Hollande se rallie à la licence globale. Mais chut...
Le candidat vient de présenter son projet pour 2012. Une des propositions vise à supprimer Hadopi et à lancer un semblant de licence globale… que le candidat a toujours critiquée.
On l’attendait. François Hollande vient enfin de publier son projet présidentiel, 60 propositions en tout, 50 de moins que Mitterrand en 1981. L’une d’entre elle concerne Hadopi et les échanges sur Internet en général. Sur ce thème, le candidat a beaucoup varié ses positions et des couacs ont eu lieu entre ses conseillères Fleur Pellerin, chargé du numérique, et Aurélie Filippetti, chargée de la culture. Au final, le camp Hollande s’est finalement rangé à une suppression pure et simple de la Hadopi avec un projet de taxation des industries du numérique pour assurer les revenus des artistes.
Le projet était censé clarifier tout cela. Mais on en est encore loin. Première idée défendue par Hollande : « Je remplacerai la loi Hadopi par une grande loi signant l’acte 2 de l’exception culturelle française, qui conciliera la défense des droits des créateurs et un accès aux œuvres par internet facilité et sécurisé ». Une annonce déjà dévoilée à Nantes la semaine dernière.

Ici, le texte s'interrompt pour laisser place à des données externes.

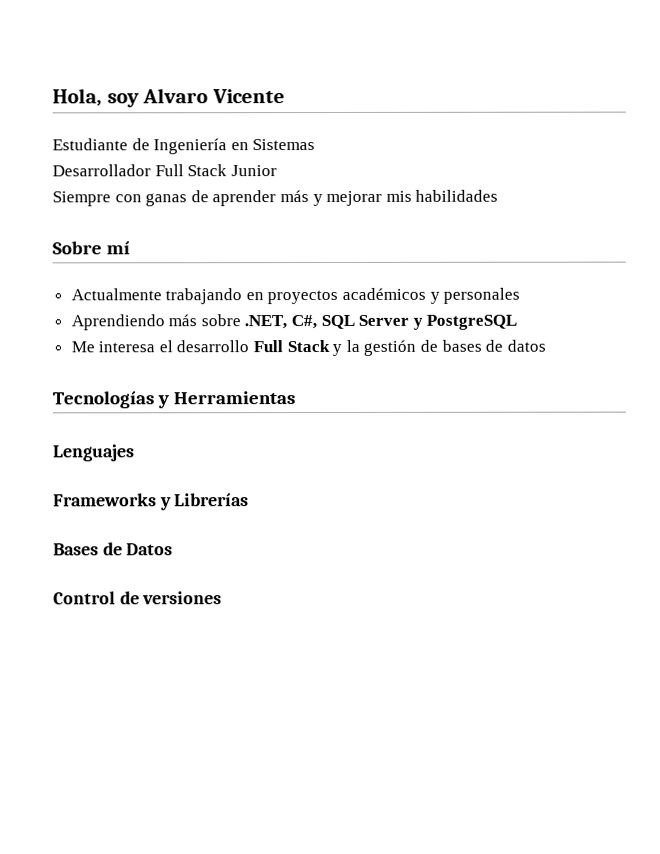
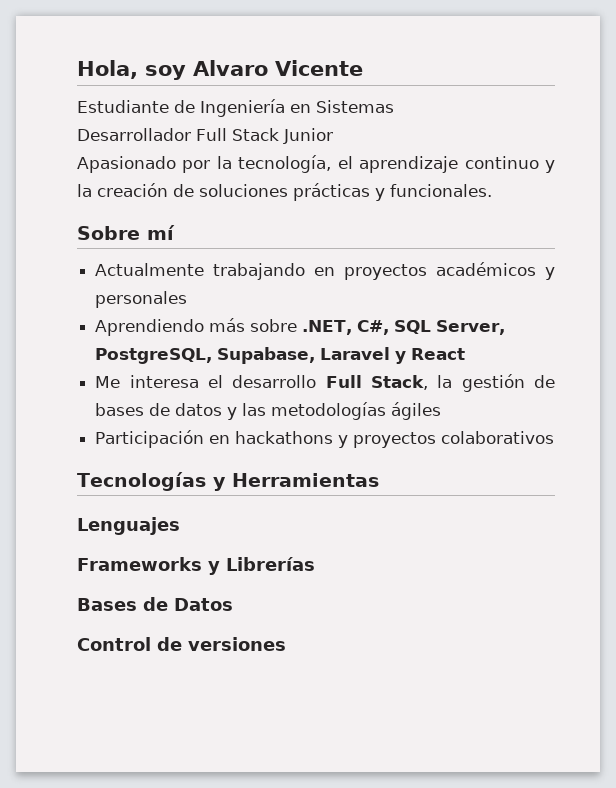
- Siempre con ganas de aprender más y mejorar mis habilidades
+ Apasionado por la tecnología, el aprendizaje continuo y la creación de soluciones prácticas y funcionales.
- Aprendiendo más sobre .NET, C#, SQL Server y PostgreSQL
+ Aprendiendo más sobre .NET, C#, SQL Server, PostgreSQL, Supabase, Laravel y React
- Me interesa el desarrollo Full Stack y la gestión de bases de datos
+ Me interesa el desarrollo Full Stack, la gestión de bases de datos y las metodologías ágiles
+ Participación en hackathons y proyectos colaborativos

Et qu’est-ce que sera cet « accès aux œuvres par Internet facilité et sécurisé » ? Dans ce domaine, l’équipe Hollande a toujours défendu le développement de l’offre légale. Mais quid des échanges illégaux ? Sur Le NouvelObs.com, le staff du candidat a annoncé que la gauche pourrait légaliser le peer-to-peer. « Le peer-to-peer serait légalisé parce qu'il s'agit d'échanges d'internaute à internaute, sans dégager d'argent », a expliqué Didier Mathus, chargé du dossier Hadopi. En revanche, le streaming et téléchargement direct via des sites comme feuMegaupload resteraient illégaux, étant considérés comme de potentielles souces de revenus.
REVIREMENT
En cela, la grande innovation de Hollande est la réforme du financement de la culture. L’idée du candidat est telle : « Les auteurs seront rémunérés en fonction du nombre d’accès à leurs œuvres grâce à un financement reposant à la fois sur les usagers et sur tous les acteurs de l’économie numérique qui profitent de la circulation numérique des œuvres ». La taxation des industries du numérique des FAI aux fabricants de matériel en passant par Google est une idée qui avait déjà été proposée par le camp Hollande.
Et il faut savoir lire entre les lignes. Car l’association entre ce nouveau mode de rémunération des artistes au prorata de leur diffusion et la légalisation du Peer-to-Peer... c'est le principe de base de la licence globale. Martine Aubry, pendant la primaire, avait défendu cette mesure avec une taxe de 2 euros payée avec l’abonnement Internet en échange de « l’acceptation des échanges de biens culturels hors marché à des fins non lucratives ». A peu de choses près ce que défend aujourd’hui le staff Hollande, la différence portant sur l'assiette et le montant de la taxe.
Pourtant, durant la primaire, le candidat était plus réservé à ce sujet. En octobre, il affirmaitdans Libération : « Il faut dépénaliser le téléchargement mais le légaliser, non ! On ne peut pas s’en tenir à des solutions faciles, comme le fait de payer deux euros par mois pour une licence globale ». Mais il est vrai que le projet devait rassembler toutes les tendances. Et donc faire des compromis entre les artistes et les jeunes, deux « clientèles » prioritaires pour le candidat.